Perceived Stigma Regarding Mental Illnesses among Rural Adults in Vellore, Tamil Nadu, South India

CHP 2 Depression Group, Apoorva Guttikonda 1, Aleena M Shajan 1, Adeline Hephzibah 1, Akhila S Jones 1, Jerlyn Susanna 1, Sunil Neethu 1, Sharon Poornima 1, Sarah M Jala 1, D Arputharaj 1, David John 1, Nehemiah Natta 1, Dolorosa Fernandes 1, Shalini Jeyapaul 1, Dimple Jamkhandi 1, H Ramamurthy Prashanth 1, Anu M Oommen 1,
PMCID: PMC6436406  PMID: 30983667

Abstract

Background:

Stigma is an important factor that determines whether individuals seek treatment for mental illnesses. Studies assessing public perceptions regarding mental illnesses are scarce in India. This study documents the stigma perceived by a rural population toward patients with mental illness and their families.

Materials and Methods:

A cross-sectional pilot study was done in five villages, selected by simple random sampling, from a rural block in Vellore, Tamil Nadu. Households in each village were selected by systematic random sampling. From the selected households, 150 subjects aged 18–65 years, without known mental disorders, were chosen by convenience sampling, based on availability. Stigma was assessed using the Devaluation of Consumers Scale (DCS) and Devaluation of Consumer's Families Scale (DCFS).

Results:

The proportion with high perceptions of stigma associated with mentally ill persons was 63.8%, among the 150 interviewed rural respondents (women: 112, median age: 37 years). The proportion which perceived that there was public stigma toward families of those with mental illnesses was 43.4%. Older respondents (>37 years) had higher perceptions of stigma (odds ratio: 2.07; 95% confidence interval: 1.02–4.20) than others.

Conclusion:

The high perception of stigma associated with persons who are mentally ill as well as their families needs to be kept in mind while planning interventions to decrease the treatment gap for psychiatric morbidity, especially in rural areas.

Keywords: Mental illnesses, perception, stigma

Key messages: A large proportion of the rural population perceives that there is a high stigma toward those with mental illnesses and their families.

INTRODUCTION

Approximately 30% of the world's population suffers from mental and behavioral disorders, of which around 70% does not receive appropriate treatment, with unipolar depression causing the greatest morbidity.[1,2] According to the National Mental Health Survey 2016, 10.6% of adults in India have “any mental disorder” (excluding tobacco use) and 2.7% have depressive disorders, with a treatment gap of >75% for psychotic disorders and neuroses.[3] The reasons for the treatment gap include low awareness, inaccessible health care, costs, alternative remedies like religious/supernatural, as well as stigma, which is widespread, especially in Asia.[4] Stigma prevents affected people and their families from admitting to or accepting the condition and reduces health-seeking behavior, resulting in a treatment gap. Stigma can be assessed by scales measuring self-stigma, perceived stigma, or public stigma (respondents’ beliefs regarding the attitude of others in the community toward people with mental illness or toward their families).[5]
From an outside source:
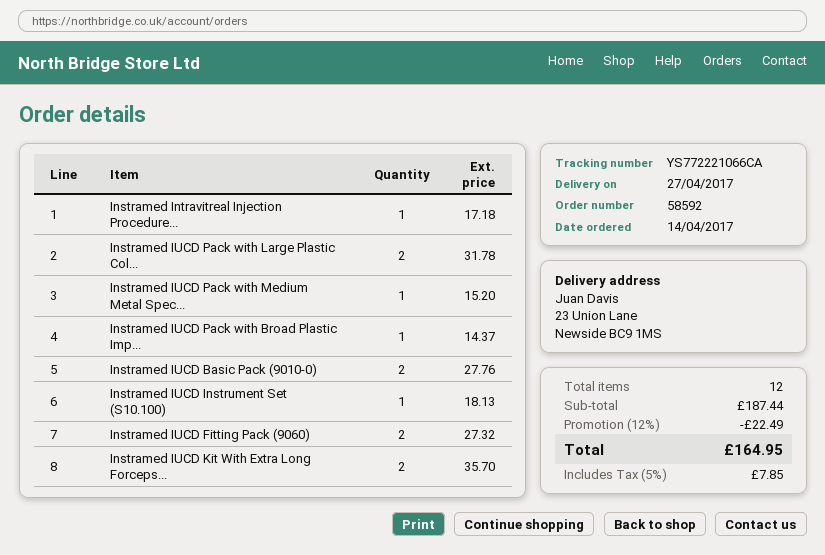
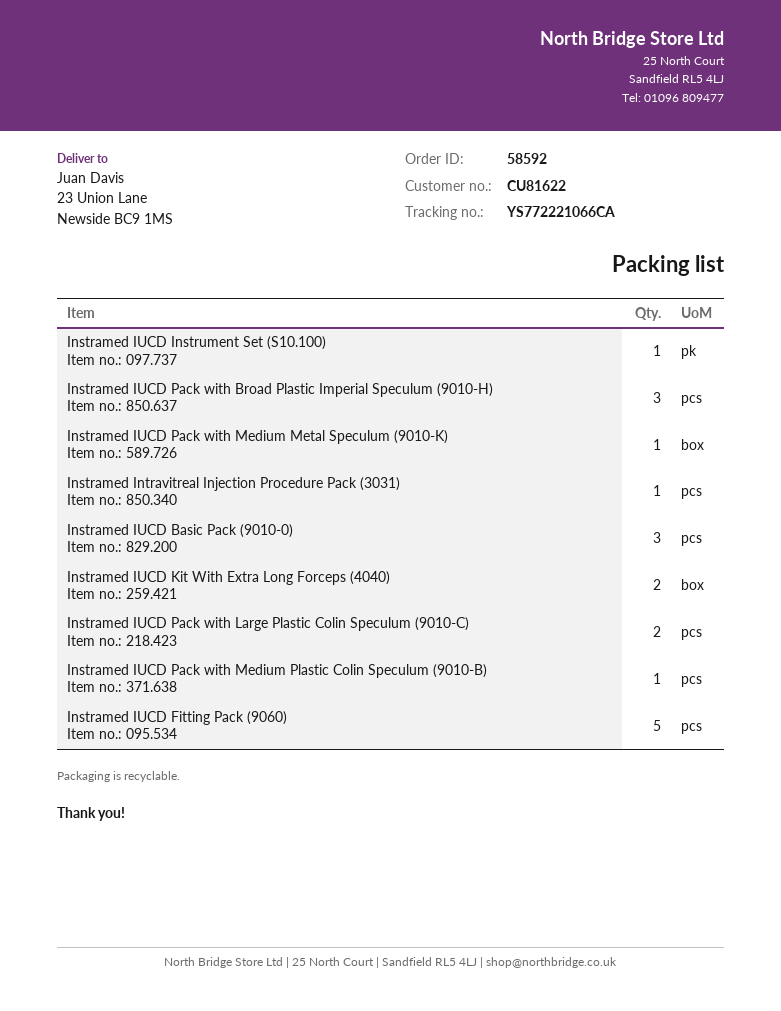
Instramed IUCD Pack with Broad Plastic Imp...: 1 -> 3
Instramed IUCD Basic Pack (9010-0): 2 -> 3
Instramed IUCD Fitting Pack (9060): 2 -> 5
Instramed IUCD Pack with Medium Plastic Colin Speculum (9010-B): none -> 1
A few studies from Chennai, Kolkata, Karnataka, Delhi, and Maharashtra have assessed public attitudes toward those with mental illness as well as their families.[6,7,8,9,10,11] The prevalence of perceived stigma varies due to diversities in cultural beliefs, socioeconomic status, and access to healthcare.[6]
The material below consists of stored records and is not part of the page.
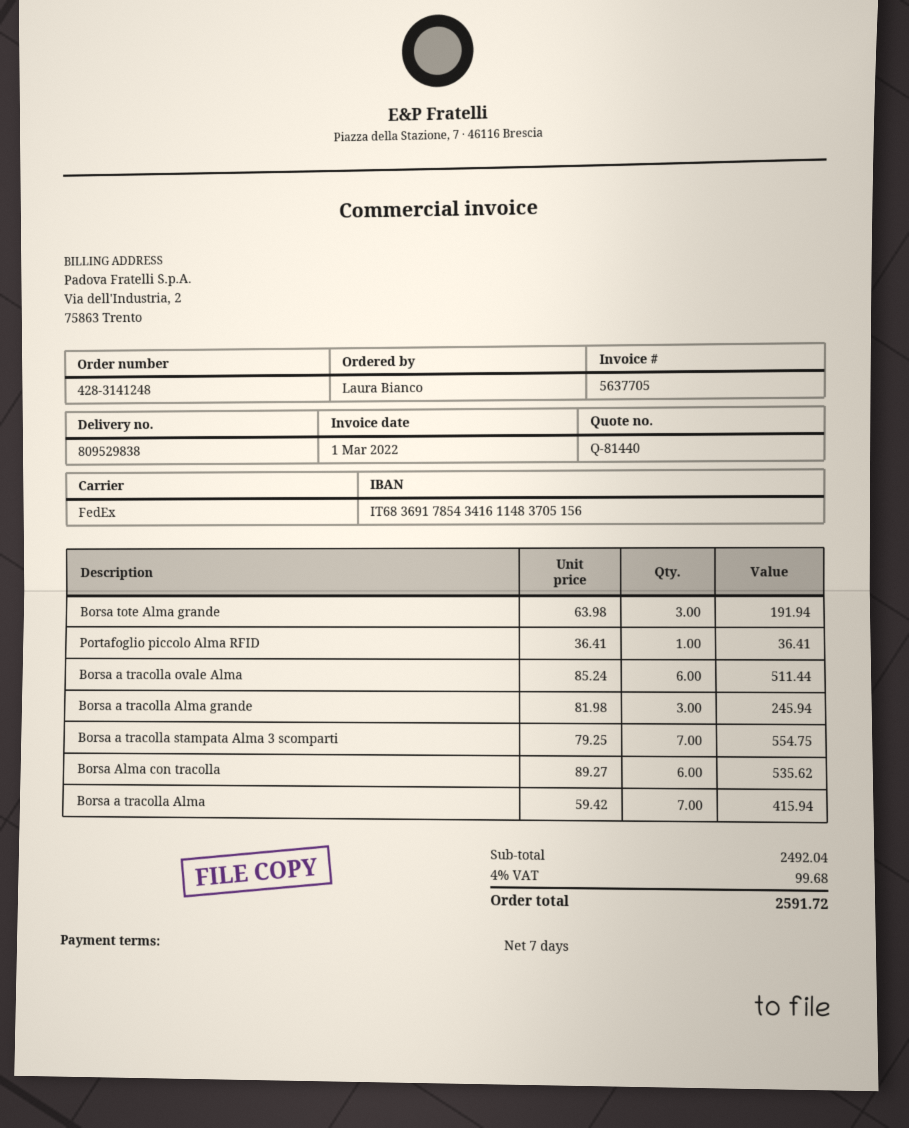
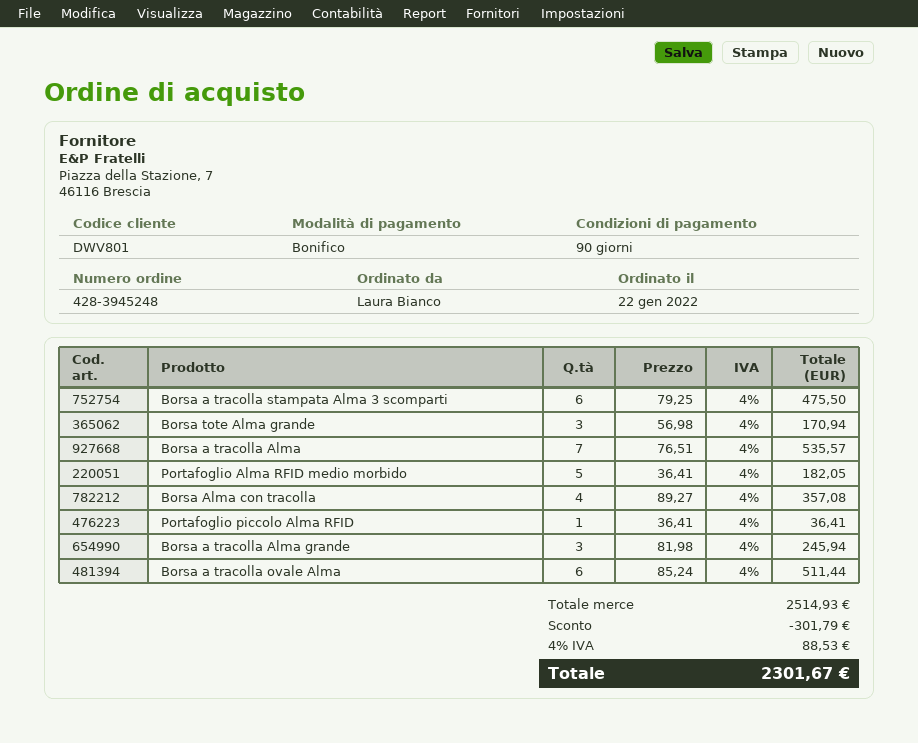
order number: 428-3141248 -> 428-3945248
payment terms: 7 days -> 90 days
Borsa tote Alma grande: 3 x 63.98 = 191.94 -> 3 x 56.98 = 170.94
Borsa a tracolla stampata Alma 3 scomparti: 7 x 79.25 = 554.75 -> 6 x 79.25 = 475.50
Borsa Alma con tracolla: 6 x 89.27 = 535.62 -> 4 x 89.27 = 357.08
Borsa a tracolla Alma: 7 x 59.42 = 415.94 -> 7 x 76.51 = 535.57
Portafoglio Alma RFID medio morbido: none -> 5 x 36.41 = 182.05
subtotal: 2492.04 -> 2514.93
discount: none -> 301.79
tax: 4% = 99.68 -> 4% = 88.53
total: 2591.72 -> 2301.67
This study assessed perceptions of stigma among adults in a rural block in south India, where previous studies have shown high suicide rates, including among adolescents and the elderly.[12,13,14,15]

MATERIALS AND METHODS

A cross-sectional pilot study was carried out in Kaniyambadi, a rural block in Vellore district, Tamil Nadu, among those aged between 18 and 65 years, excluding persons with known mental illness. Five clusters (villages) were selected using simple random sampling out of 82 villages. The sample size was calculated to be 150 based on an expected prevalence of 50% perceived stigma and a design effect of 1.5. In each village, 30 households were selected by systematic random sampling. Within each selected household, one adult participant aged between18 and 65 years was included, based on availability and consent (convenience sampling within the household). Perception of stigma was assessed through an interviewer-based questionnaire using the DCS (Devaluation of Consumers Scale) and DCFS (Devaluation of Consumers’ Families Scale),[16] translated and pilot tested in Tamil. The DCS assesses perception of stigma toward persons with mental illnesses in terms of community reaction, job prospects and social life, assessing the domains of “status reduction,” “role restriction,” and “friendship refusal,” with an internal consistency/reliability score of 0.82.[16] The DCFS evaluates perceived stigma towards families of those with mental illnesses, in the domains of “community rejection” (looking down on families with mentally ill persons), “causal attribution” (blaming family for the illness), and “uncaring parents” (judging parents with affected children as being less responsible and caring than others), with an internal consistency/reliability score of 0.71–0.77.[16] Knowledge was tested using a vignette (on depression) and assessing whether the case was identified as a mental illness, with the selection of an appropriate course of action.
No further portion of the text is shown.